Los expertos dicen que Emotet es una botnet de pago por instalación que utilizan varios grupos distintos de delitos cibernéticos para implementar malware secundario, en particular la cepa de ransomware Ryuk y Trickbot, un poderoso troyano bancario. Se propaga principalmente a través de enlaces maliciosos y archivos adjuntos enviados a través de cuentas de correo electrónico comprometidas, lanzando decenas de miles de misivas con malware a diario.

Emotet se basa en varios niveles jerárquicos de servidores de command que se comunican con los sistemas infectados. Esos controladores coordinan la diseminación del malware de segunda etapa y el robo de contraseñas y otros datos, y su naturaleza distribuida está diseñada para hacer que la infraestructura del crimeware sea más difícil de desmantelar o apoderarse.

En una declaración separada sobre la adquisición de malware, la policía nacional holandesa dijo que dos de los tres servidores primarios estaban ubicados en los Países Bajos.

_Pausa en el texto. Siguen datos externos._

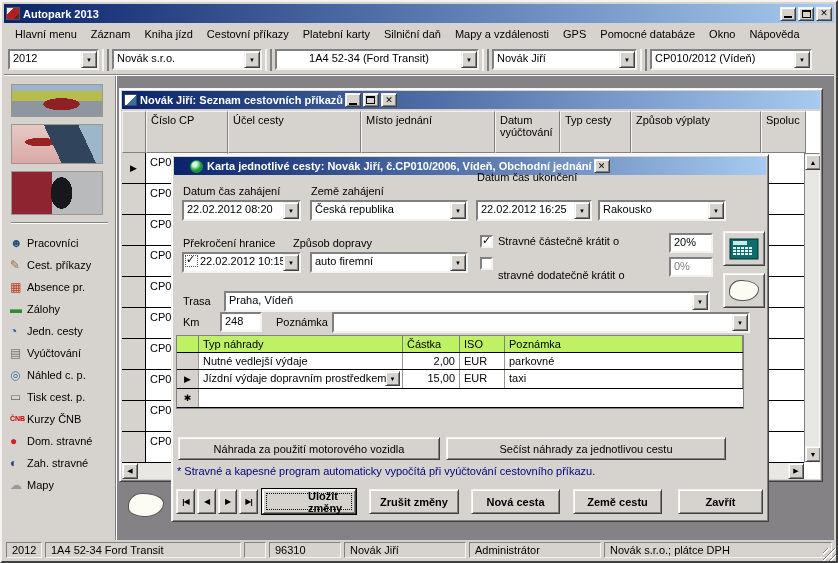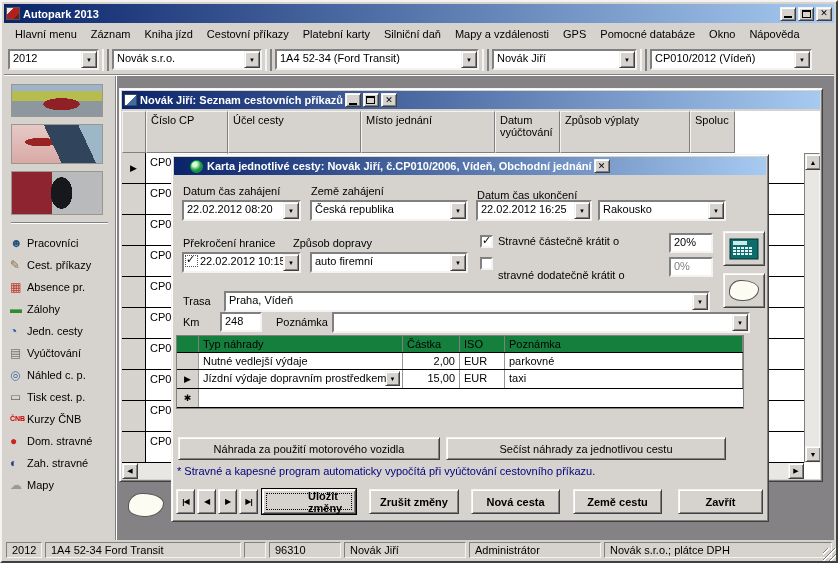"1A4 52-34 (Ford Transit)" div.combo { text-align: none -> center }
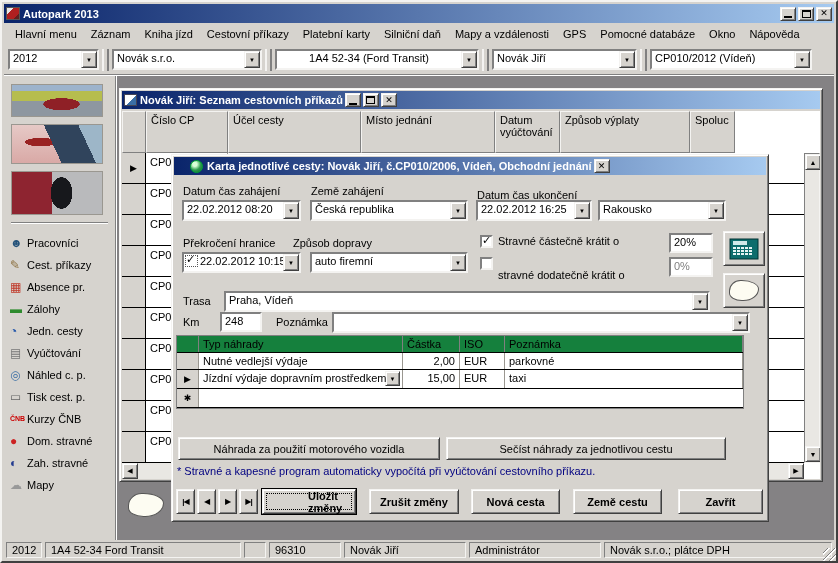"Typ cesty" div.hcell { html: none -> <div>Typ cesty</div> }
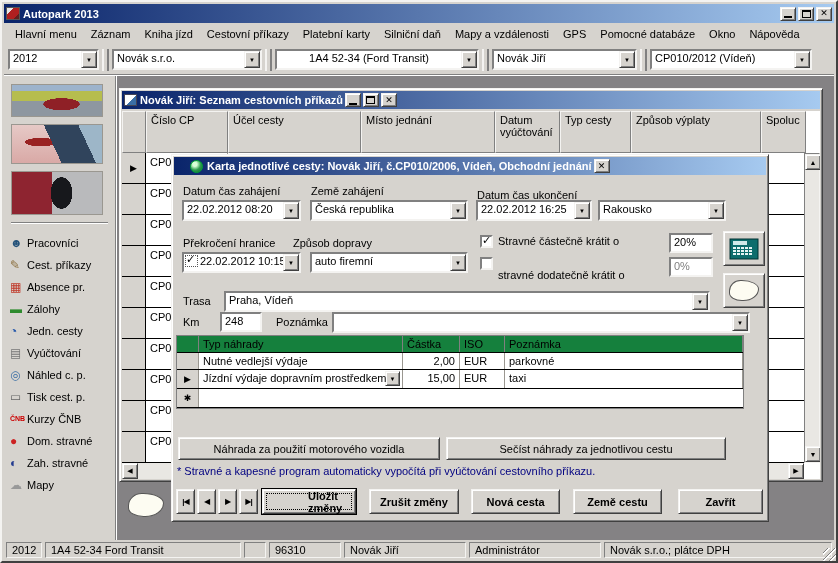"Datum čas ukončení" div.dl { top: 34px -> 16px }
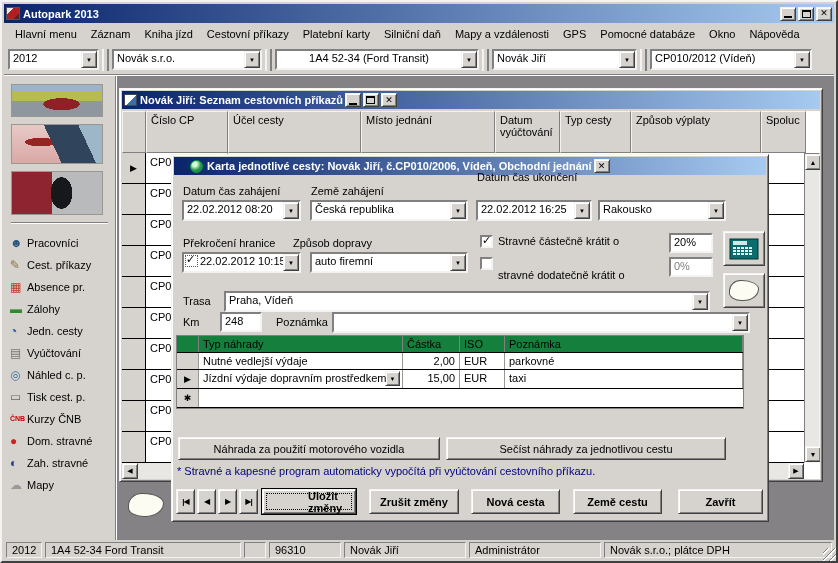"Typ náhrady" .exp-head .exp-cell { background: #15803d -> #bef264 }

«Se coloca una actualización de application en los servidores centrales holandeses para todos los sistemas informáticos infectados», escribieron las autoridades holandesas. “Todos los sistemas informáticos infectados recuperarán automáticamente la actualización allí, después de lo cual la infección de Emotet se pondrá en cuarentena. Period necesaria una acción simultánea en todos los países afectados para poder desmantelar la pink de manera efectiva y frustrar cualquier reconstrucción ”.

UN declaración de la Oficina Federal de Policía Felony de Alemania sobre su participación en la Operación Ladybird dijo que los fiscales incautaron 17 servidores en Alemania que actuaban como controladores Emotet.

“Como parte de esta investigación, inicialmente se identificaron varios servidores en Alemania con los que se distribuye el software program malicioso y los sistemas de las víctimas son monitoreados y controlados mediante comunicación encriptada”, dijo la policía alemana.

Fuentes cercanas a la investigación dijeron a KrebsOnSecurity que la acción policial incluyó el arresto de varios sospechosos en Europa que se cree que están relacionados con la banda de crimeware. Se considera que el grupo principal de criminales detrás de Emotet opera fuera de Rusia.

Un comunicado de la Policía Nacional de Ucrania dice dos ciudadanos de Ucrania fueron identificados “Quien aseguró el buen funcionamiento de la infraestructura para la propagación del virus y mantuvo su buen funcionamiento”.

UN video publicado en YouTube por la NPU esta mañana muestra a las autoridades allí allanando una residencia, incautando dinero en efectivo y equipo informático, y lo que parecen ser numerosas barras grandes hechas de oro. El policía ucraniano que habla en ese online video dijo que los delincuentes detrás de Emotet han causado más de $ 2 mil millones en pérdidas a nivel mundial. Es casi seguro que sea una cifra muy conservadora.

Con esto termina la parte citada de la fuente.